I'm using this update statement
$sql = "update questions set response = ?, `check` = ? where questionID = ? && starID = ?";
$qc = $pdo_conn->prepare($sql);
$qc->execute(array($_GET['response'], $_GET['check'], $_GET['questionID'], $_SESSION['starid']));
But when the response value has an & in it, like pop and r&b, it ends up in the database as pop and r.
also if there is a line break it takes out all of the spaces, like:
Bob
Jim
ends up in the database as BobJim
The response type in the database is varchar(10000)
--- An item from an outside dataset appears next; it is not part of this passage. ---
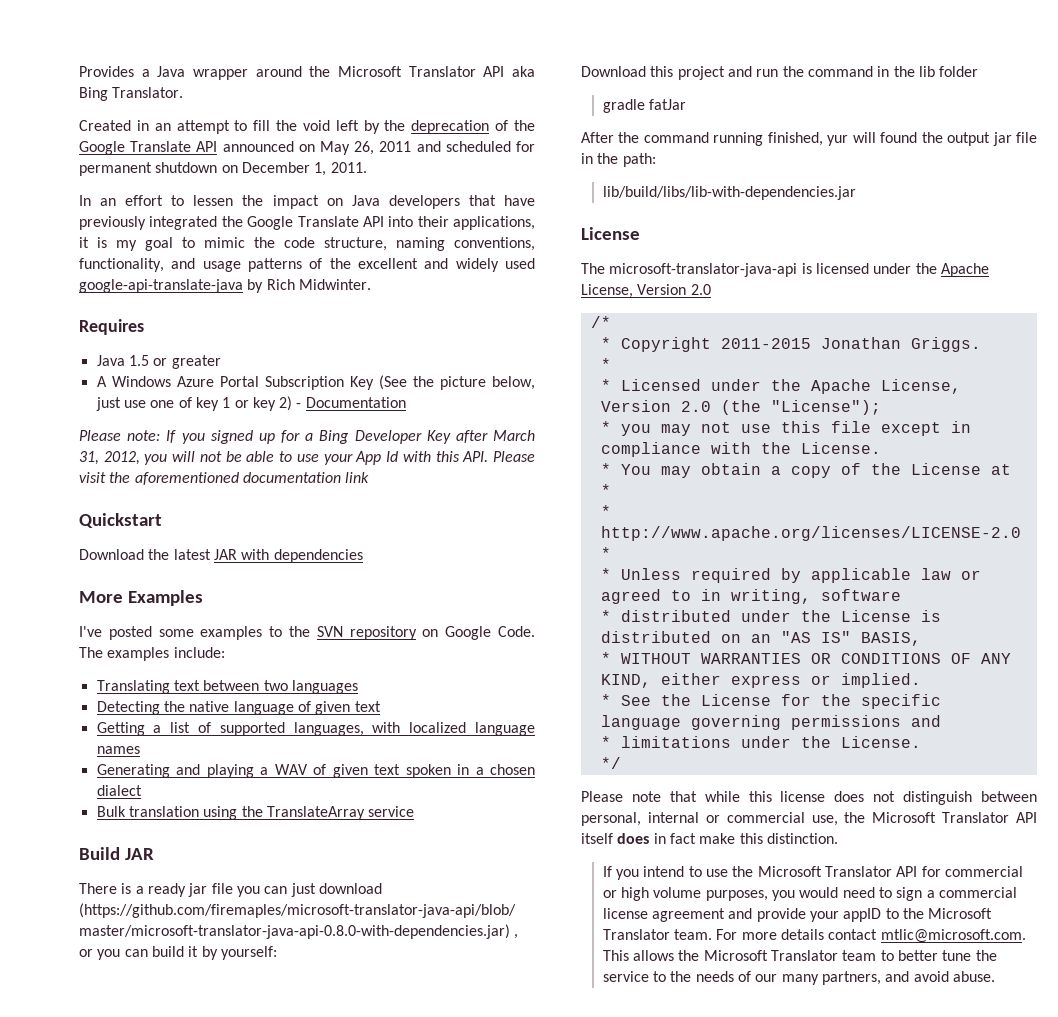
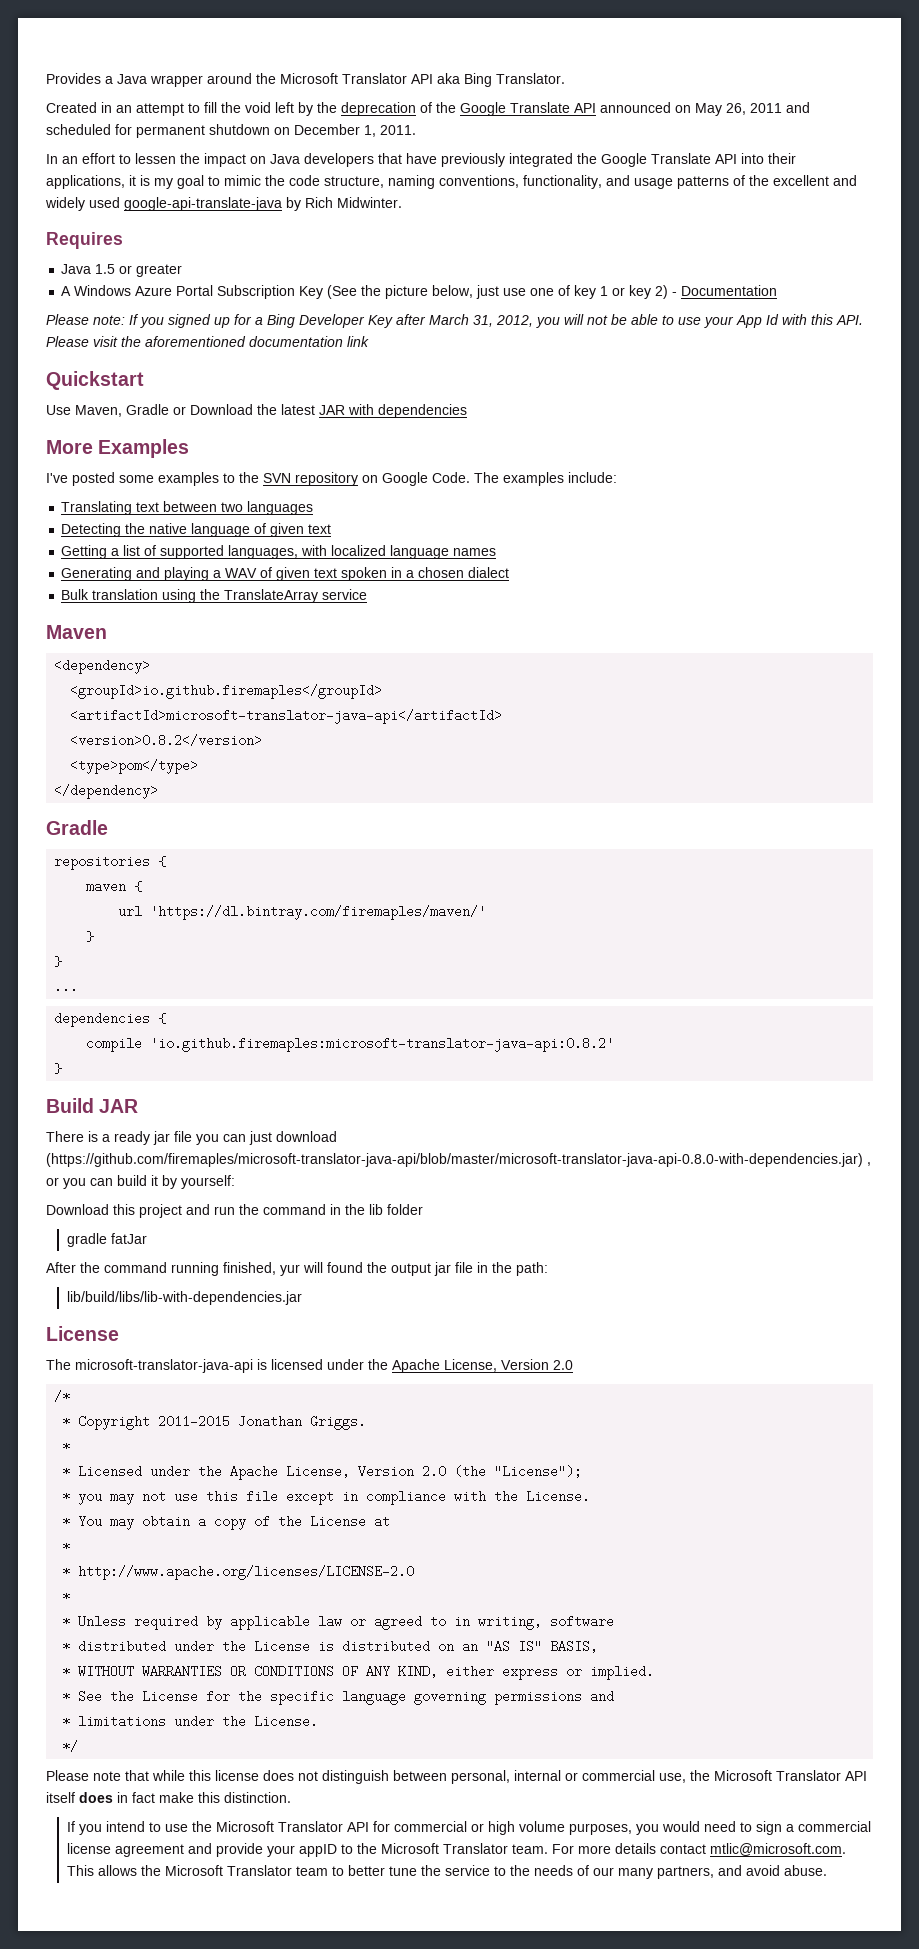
(162, 520) none -> [46,404,186,417] Use Maven, Gradle or
(415, 811) none -> [46,625,107,639] [54,659,151,674] [70,684,383,699] [70,709,503,724] [70,734,263,747] [70,759,199,774] [54,784,159,799] [46,820,108,835] [54,855,167,870] [86,880,143,893] [118,905,487,920] [86,931,95,942] [54,956,63,967] [54,980,79,993] [54,1012,167,1027] [86,1037,615,1052] [54,1063,63,1074] // Maven // <dependency> // <groupId>io.github.firemaples</groupId> // <artifactId>microsoft-translator-java-api</artifactId> // <version>0.8.2</version> // <type>pom</type> // </dependency> // Gradle // repositories { // maven { // url 'https://dl.bintray.com/firemaples/maven/' // } // } // ... // dependencies { // compile 'io.github.firemaples:microsoft-translator-java-api:0.8.2' // }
here is the javascript code that gets the $_GET['response'] value
var html = '';
$(document).ready(function(){
$(".save_btn").live('click', function() {
$('.response').each(function(){
//alert($(this).attr('id'));
//alert($(this).val());
if ($(this).val() == '') {
html = $.ajax({
url: "response.php?questionID=" + $(this).attr('id') + "&response=" + $(this).val() + "&check=0",
async: false
}).responseText;
}
if ($(this).val() !== '') {
html = $.ajax({
url: "response.php?questionID=" + $(this).attr('id') + "&response=" + $(this).val($POST['response']) + "&check=1",
async: false
}).responseText;
}
});
alert(html);
location.reload();
});
})
this part of the if is the important part in this case:
if ($(this).val() !== '') {
html = $.ajax({
url: "response.php?questionID=" + $(this).attr('id') + "&response=" + $(this).val($POST['response']) + "&check=1",
async: false
}).responseText;
}
Any ideas on how to fix this?
You should encode your value for URL:
escape($(this).val())
The & has a special meaning in a URL, it is used as a separator between paramaters.